[Opening Data to examine section]

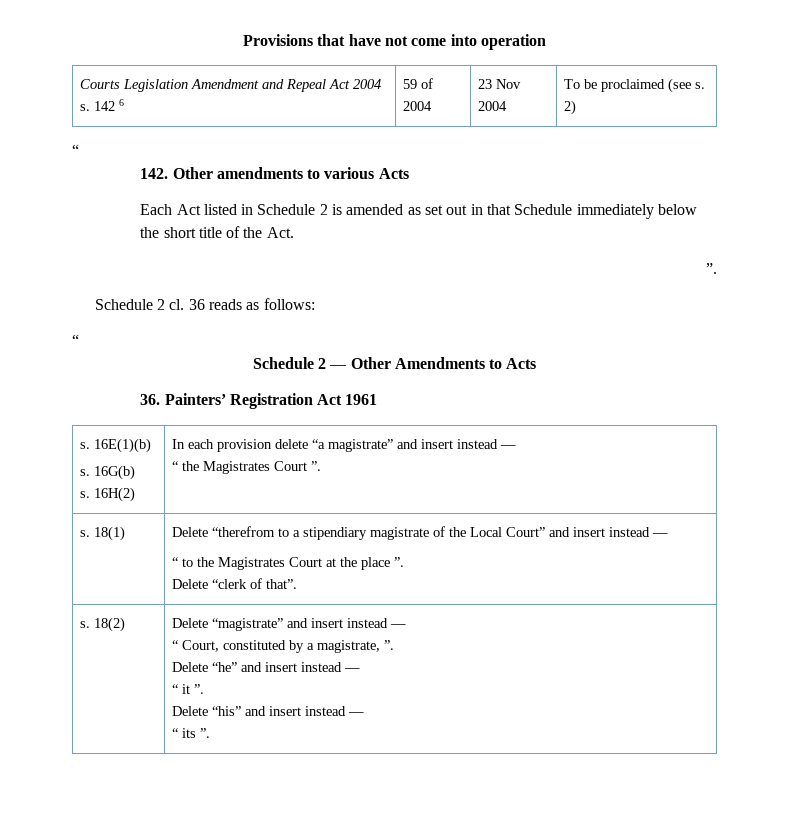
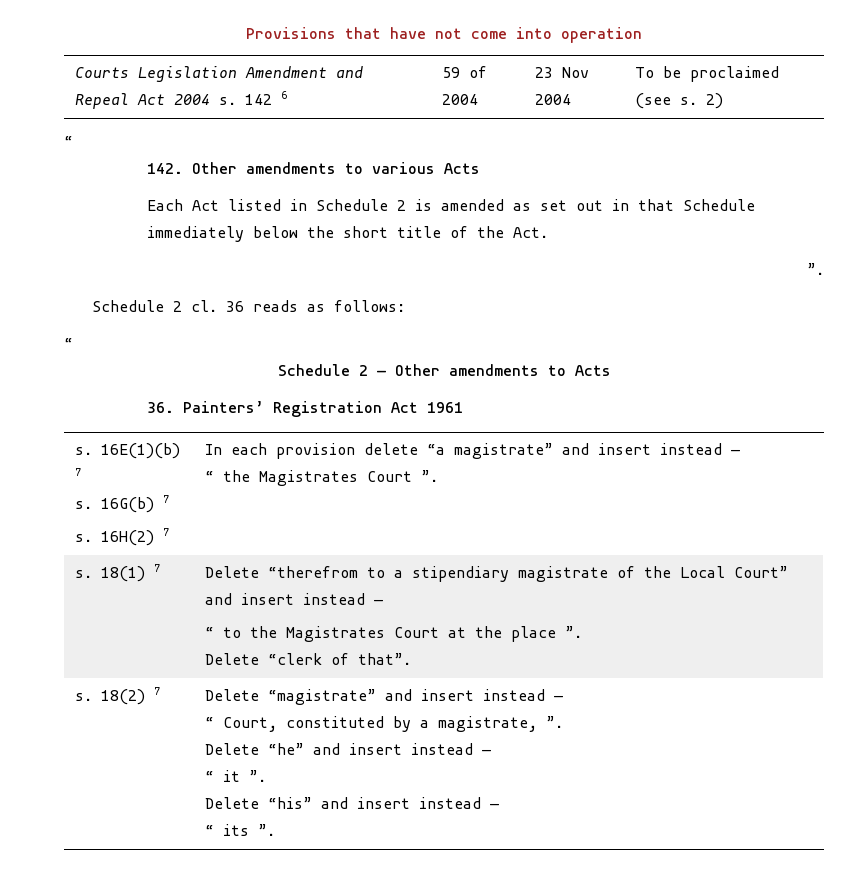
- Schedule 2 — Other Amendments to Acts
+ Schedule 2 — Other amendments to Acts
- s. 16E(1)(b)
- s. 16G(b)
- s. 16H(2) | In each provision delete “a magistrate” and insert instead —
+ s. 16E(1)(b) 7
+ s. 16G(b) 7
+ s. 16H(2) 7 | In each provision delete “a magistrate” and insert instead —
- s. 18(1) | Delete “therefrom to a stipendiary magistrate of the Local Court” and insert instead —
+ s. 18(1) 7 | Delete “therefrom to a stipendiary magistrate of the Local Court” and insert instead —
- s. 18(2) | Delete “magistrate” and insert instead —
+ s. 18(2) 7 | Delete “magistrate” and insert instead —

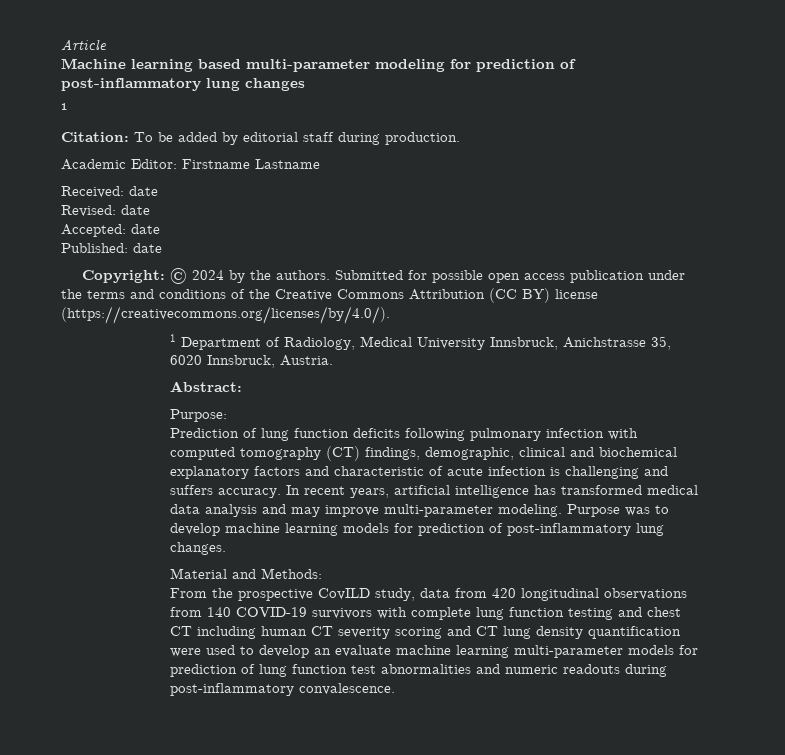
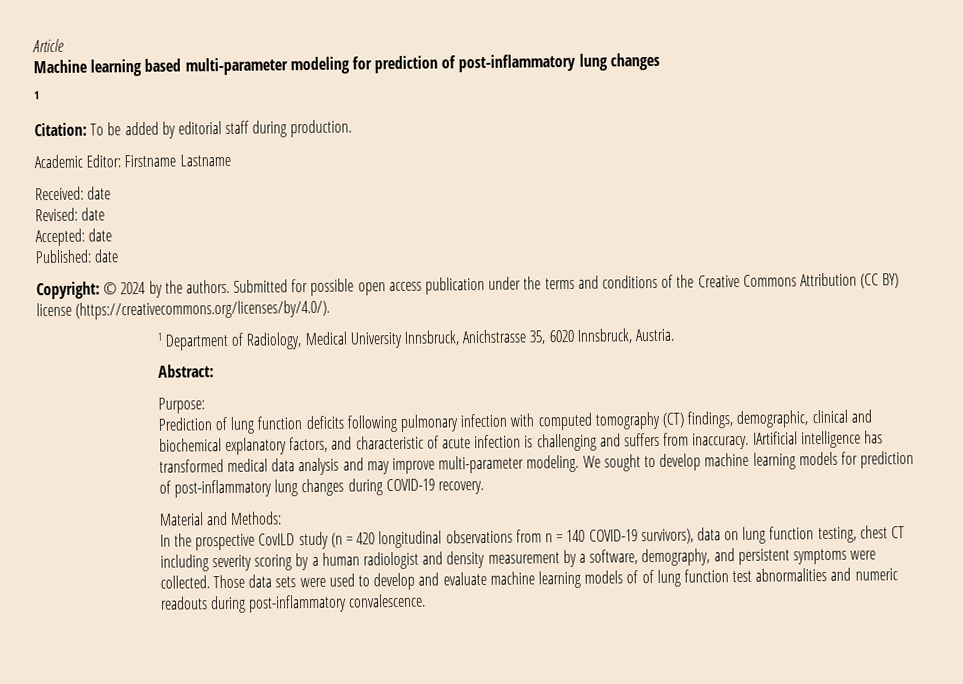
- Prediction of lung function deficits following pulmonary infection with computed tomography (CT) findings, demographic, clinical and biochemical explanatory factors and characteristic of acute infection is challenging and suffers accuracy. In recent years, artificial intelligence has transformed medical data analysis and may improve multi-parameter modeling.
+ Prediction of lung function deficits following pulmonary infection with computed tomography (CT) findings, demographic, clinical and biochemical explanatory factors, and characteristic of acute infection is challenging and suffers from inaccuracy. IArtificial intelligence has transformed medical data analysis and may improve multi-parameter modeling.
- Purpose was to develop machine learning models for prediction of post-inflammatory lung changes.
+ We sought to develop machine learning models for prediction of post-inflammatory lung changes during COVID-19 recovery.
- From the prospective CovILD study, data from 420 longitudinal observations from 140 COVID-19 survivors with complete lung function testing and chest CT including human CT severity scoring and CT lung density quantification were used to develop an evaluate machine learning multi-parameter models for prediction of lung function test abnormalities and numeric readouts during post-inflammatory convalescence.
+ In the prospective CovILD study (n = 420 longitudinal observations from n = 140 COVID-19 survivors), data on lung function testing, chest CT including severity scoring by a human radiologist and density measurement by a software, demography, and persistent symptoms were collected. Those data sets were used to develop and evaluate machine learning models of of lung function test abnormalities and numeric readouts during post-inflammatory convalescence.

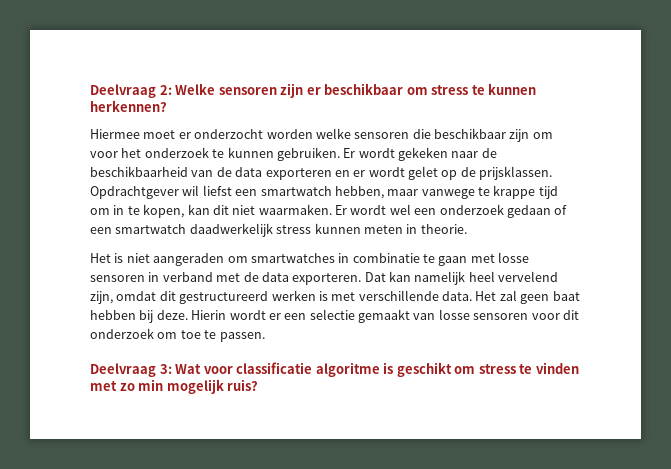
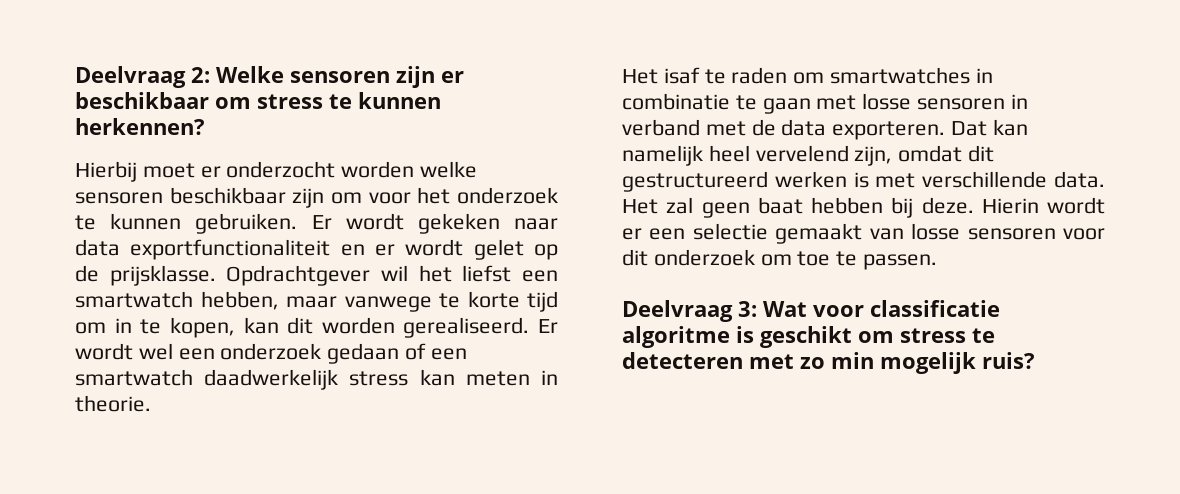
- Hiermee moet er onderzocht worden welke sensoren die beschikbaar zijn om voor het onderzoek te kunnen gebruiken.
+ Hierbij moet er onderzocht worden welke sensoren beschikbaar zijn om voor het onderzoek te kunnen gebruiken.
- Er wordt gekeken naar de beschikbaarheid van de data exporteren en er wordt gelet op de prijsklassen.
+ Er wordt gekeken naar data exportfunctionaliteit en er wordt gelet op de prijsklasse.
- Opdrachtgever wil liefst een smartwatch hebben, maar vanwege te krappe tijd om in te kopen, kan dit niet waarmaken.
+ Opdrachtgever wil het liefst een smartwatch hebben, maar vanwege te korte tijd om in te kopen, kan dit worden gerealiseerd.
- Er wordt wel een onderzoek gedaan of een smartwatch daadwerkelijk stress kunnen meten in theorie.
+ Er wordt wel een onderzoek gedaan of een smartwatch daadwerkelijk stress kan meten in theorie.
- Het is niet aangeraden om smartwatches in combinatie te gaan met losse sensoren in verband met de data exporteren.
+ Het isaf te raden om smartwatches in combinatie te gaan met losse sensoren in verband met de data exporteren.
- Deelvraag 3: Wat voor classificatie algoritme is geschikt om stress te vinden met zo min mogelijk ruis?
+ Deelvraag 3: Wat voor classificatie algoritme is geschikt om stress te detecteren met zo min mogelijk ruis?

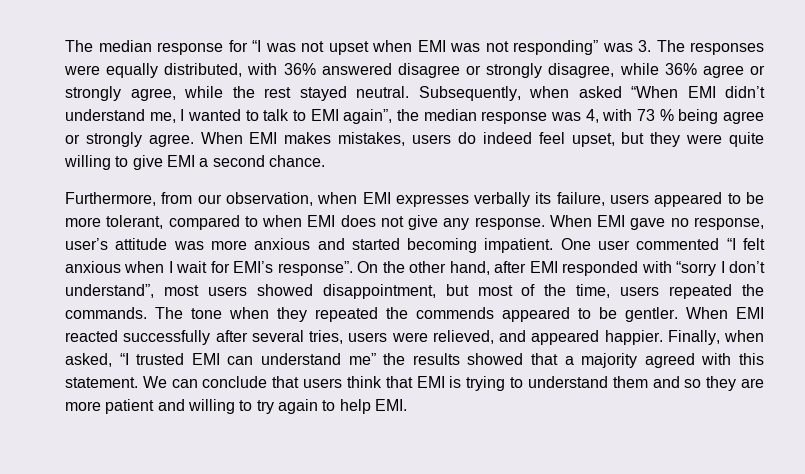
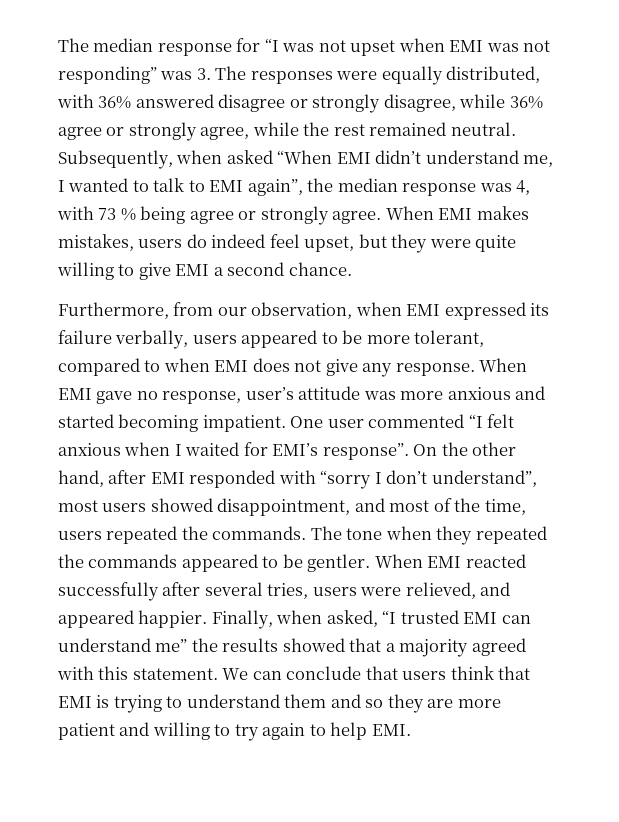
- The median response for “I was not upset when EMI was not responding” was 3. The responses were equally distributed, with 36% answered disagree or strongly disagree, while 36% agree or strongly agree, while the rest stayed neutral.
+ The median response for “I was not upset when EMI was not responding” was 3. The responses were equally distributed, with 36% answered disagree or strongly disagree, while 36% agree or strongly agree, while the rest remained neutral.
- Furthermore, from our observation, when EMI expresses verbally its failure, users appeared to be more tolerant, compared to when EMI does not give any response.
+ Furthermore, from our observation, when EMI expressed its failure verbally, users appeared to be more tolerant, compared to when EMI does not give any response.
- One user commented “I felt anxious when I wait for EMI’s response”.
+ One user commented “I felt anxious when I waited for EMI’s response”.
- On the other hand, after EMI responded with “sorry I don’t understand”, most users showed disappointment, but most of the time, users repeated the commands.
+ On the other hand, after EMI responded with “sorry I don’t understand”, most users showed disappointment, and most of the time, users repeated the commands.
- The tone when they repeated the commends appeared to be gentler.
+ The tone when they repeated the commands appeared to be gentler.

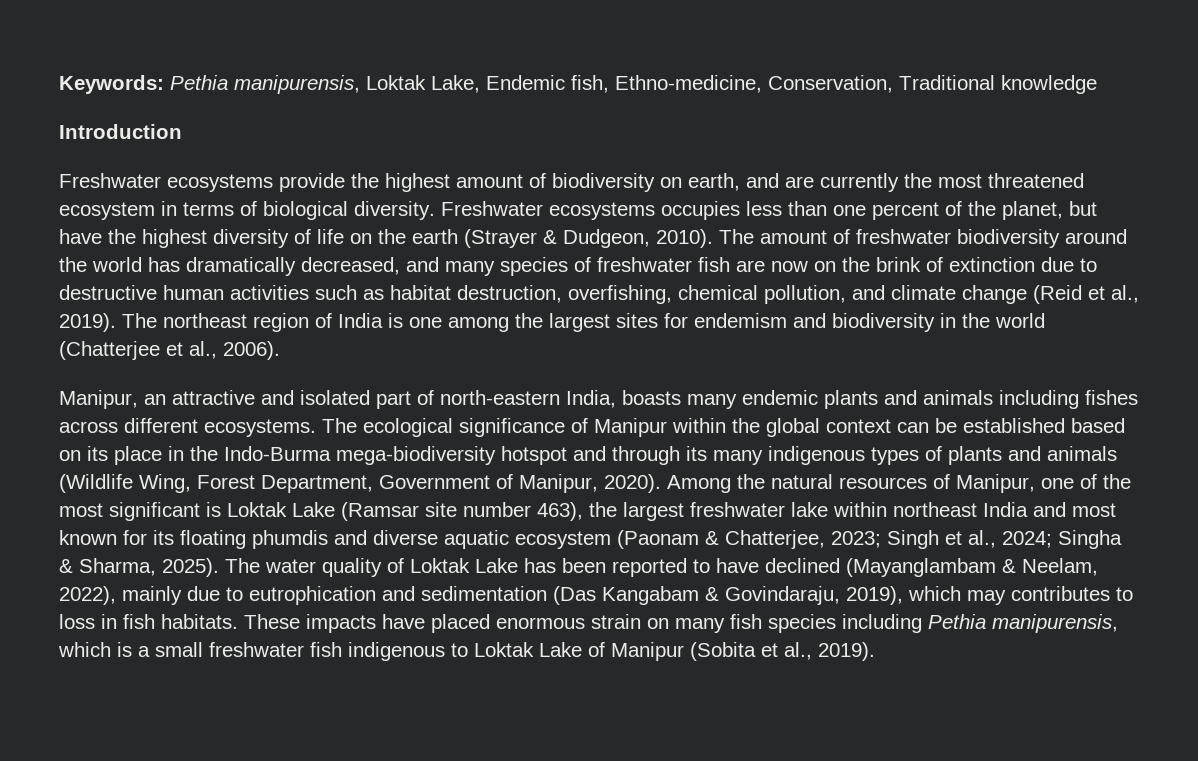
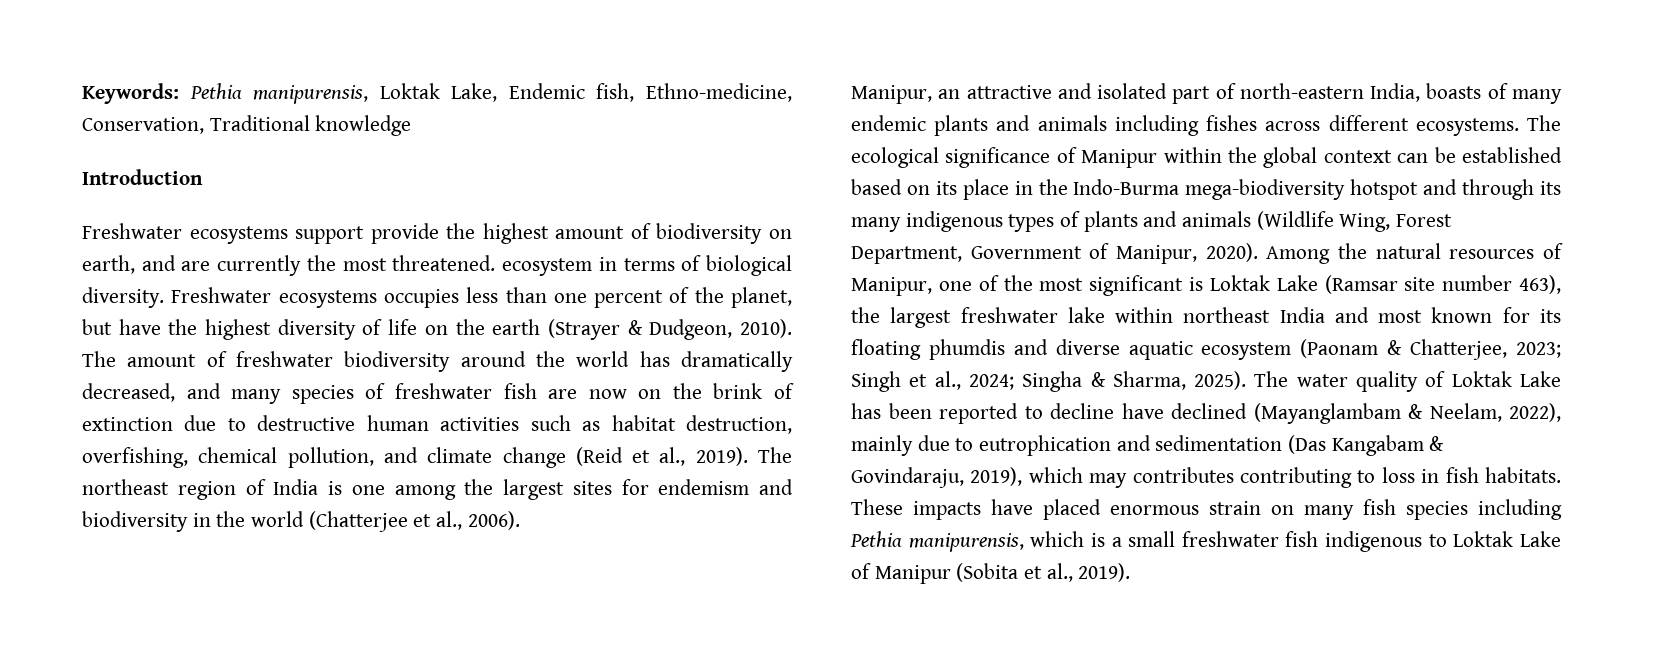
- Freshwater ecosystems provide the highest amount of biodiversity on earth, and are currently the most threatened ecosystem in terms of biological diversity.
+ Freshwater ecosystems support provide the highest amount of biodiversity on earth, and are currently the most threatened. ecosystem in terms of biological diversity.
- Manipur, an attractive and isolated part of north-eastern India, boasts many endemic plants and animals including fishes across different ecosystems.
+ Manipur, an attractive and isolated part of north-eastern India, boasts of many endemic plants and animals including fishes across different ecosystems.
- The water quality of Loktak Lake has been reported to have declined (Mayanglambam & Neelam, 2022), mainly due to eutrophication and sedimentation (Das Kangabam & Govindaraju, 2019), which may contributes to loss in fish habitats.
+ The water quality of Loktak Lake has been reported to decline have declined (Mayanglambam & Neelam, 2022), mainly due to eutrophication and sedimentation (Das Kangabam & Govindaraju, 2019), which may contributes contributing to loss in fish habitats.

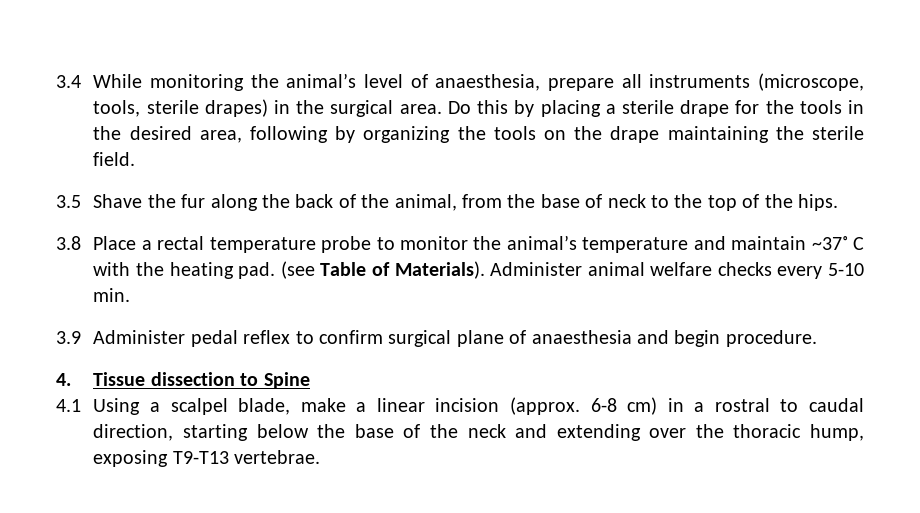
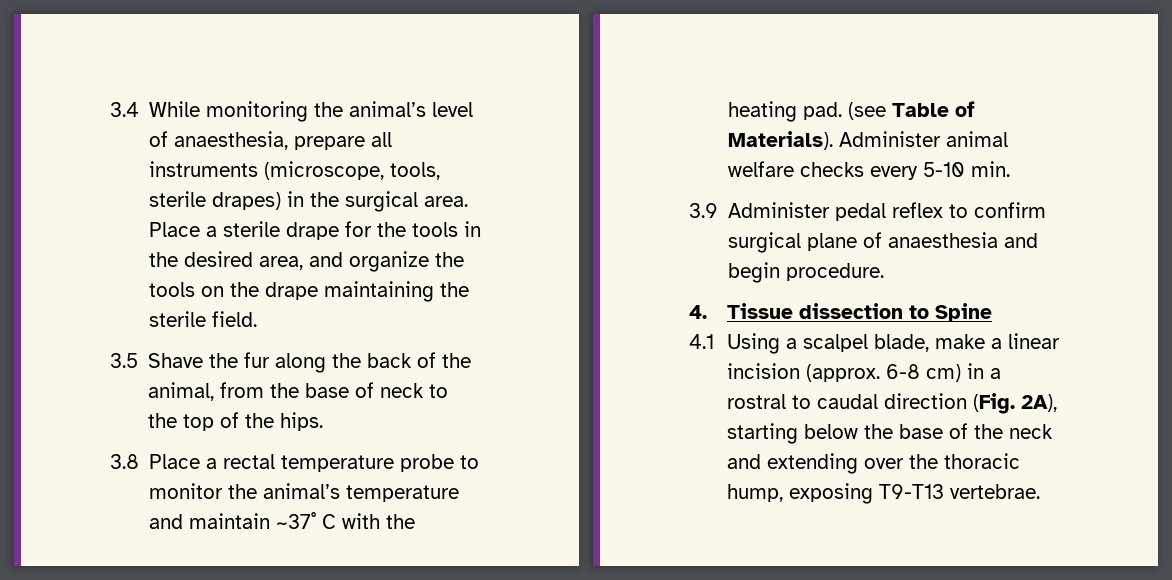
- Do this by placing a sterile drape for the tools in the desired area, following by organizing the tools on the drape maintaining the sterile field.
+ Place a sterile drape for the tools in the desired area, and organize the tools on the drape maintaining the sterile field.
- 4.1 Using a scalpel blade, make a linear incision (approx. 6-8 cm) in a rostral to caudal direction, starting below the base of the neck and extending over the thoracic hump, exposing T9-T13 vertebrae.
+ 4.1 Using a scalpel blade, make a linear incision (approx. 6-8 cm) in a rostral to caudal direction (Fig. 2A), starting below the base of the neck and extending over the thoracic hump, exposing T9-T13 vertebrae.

[Closing Data to examine section]

— Prompt —
In the entries above, how many lines hold "desired"? Answer with the number alone.

— Answer to this problem —
2